**Required action**
Return, exactly and in full, the lines of the records below starting at the one with "background: #0f172a ->" and ending at the one with "top: 208px ->", and no other lines.

**Dataset records**
════════════════════

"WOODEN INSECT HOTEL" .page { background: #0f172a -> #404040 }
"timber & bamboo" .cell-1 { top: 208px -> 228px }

════════════════════

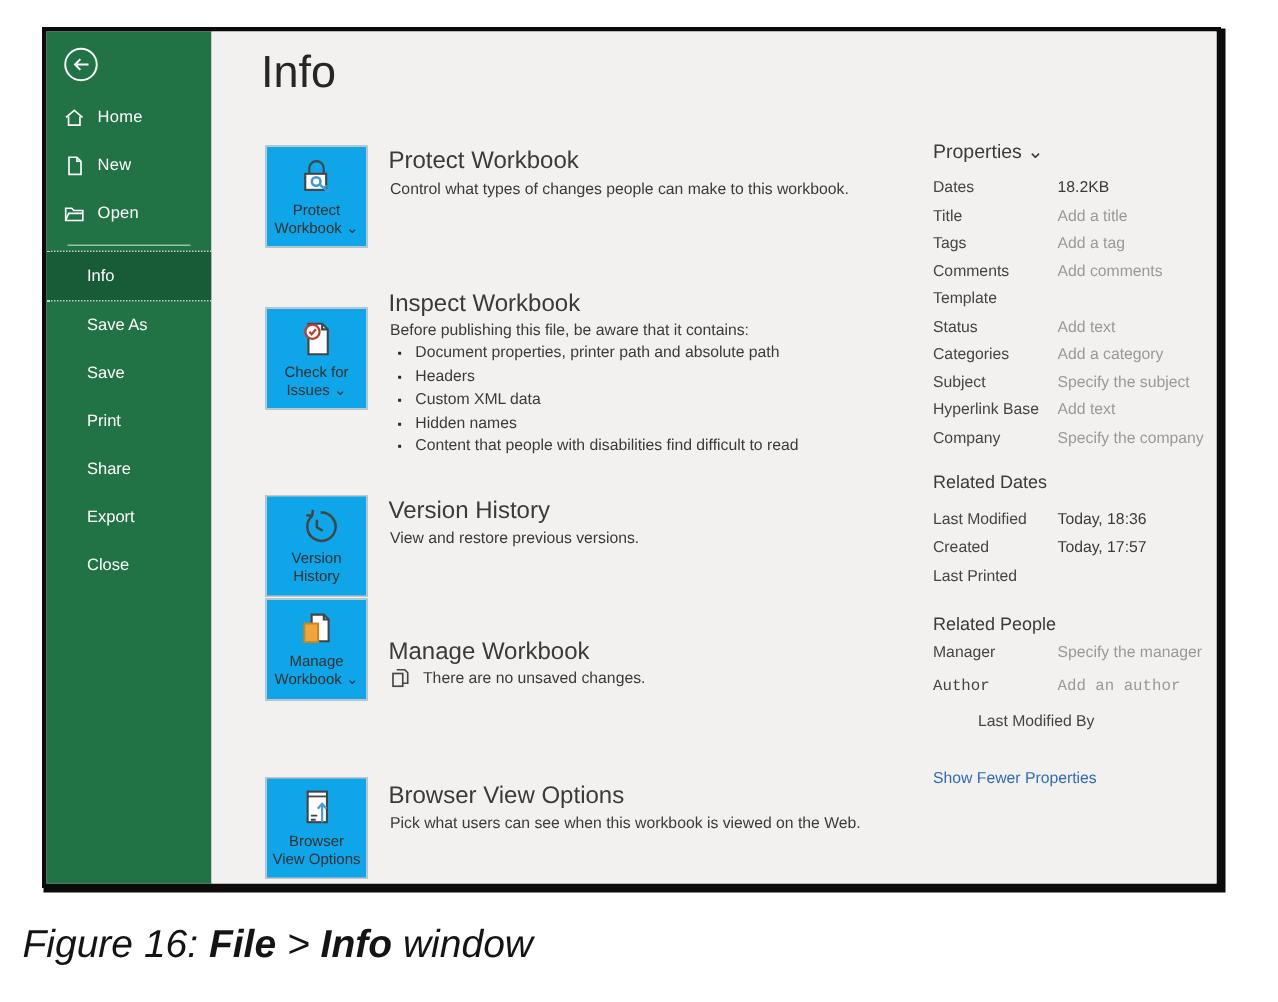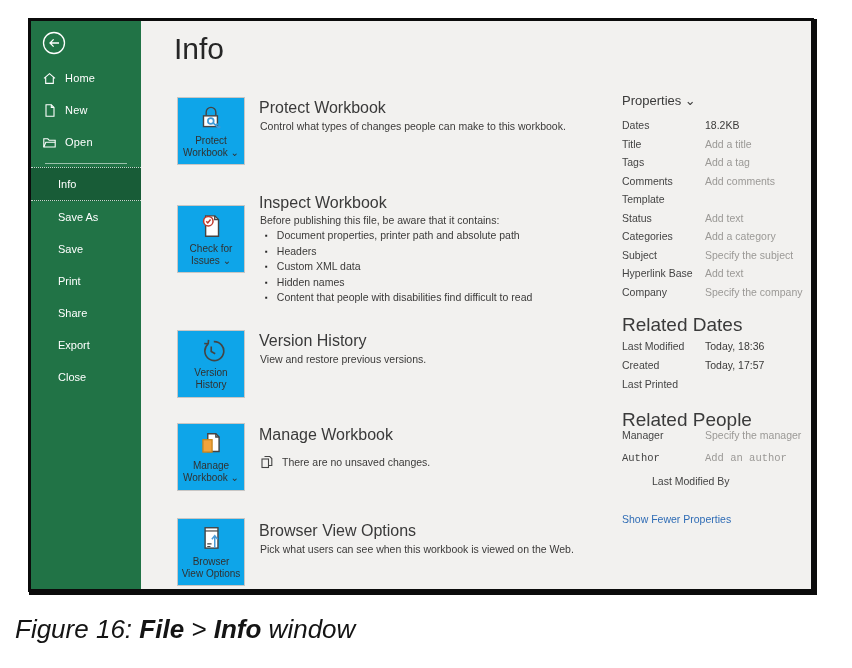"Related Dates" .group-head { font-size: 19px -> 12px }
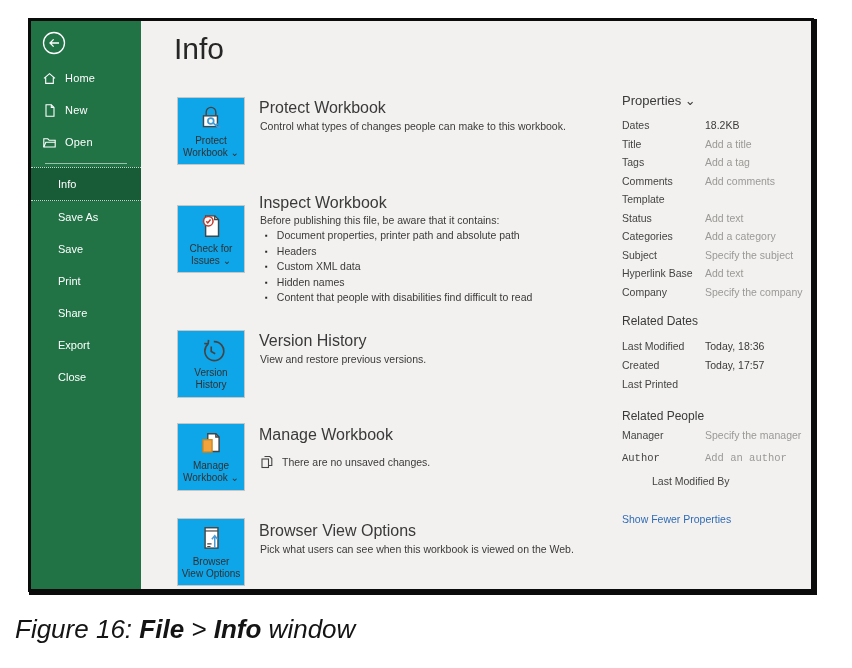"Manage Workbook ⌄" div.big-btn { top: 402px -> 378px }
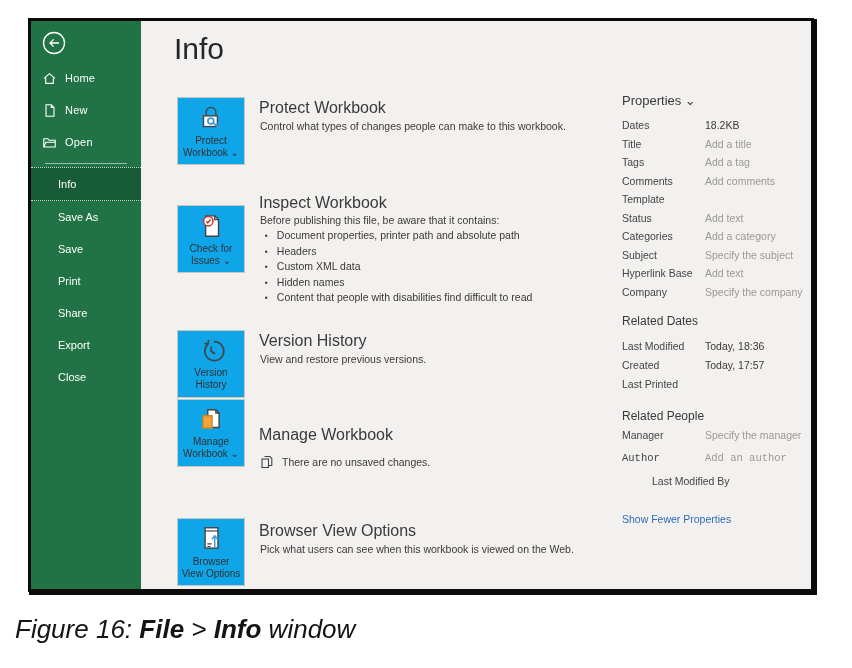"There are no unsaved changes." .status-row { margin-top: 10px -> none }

════════════════════

**Response to this task**
"WOODEN INSECT HOTEL" .page { background: #0f172a -> #404040 }
"timber & bamboo" .cell-1 { top: 208px -> 228px }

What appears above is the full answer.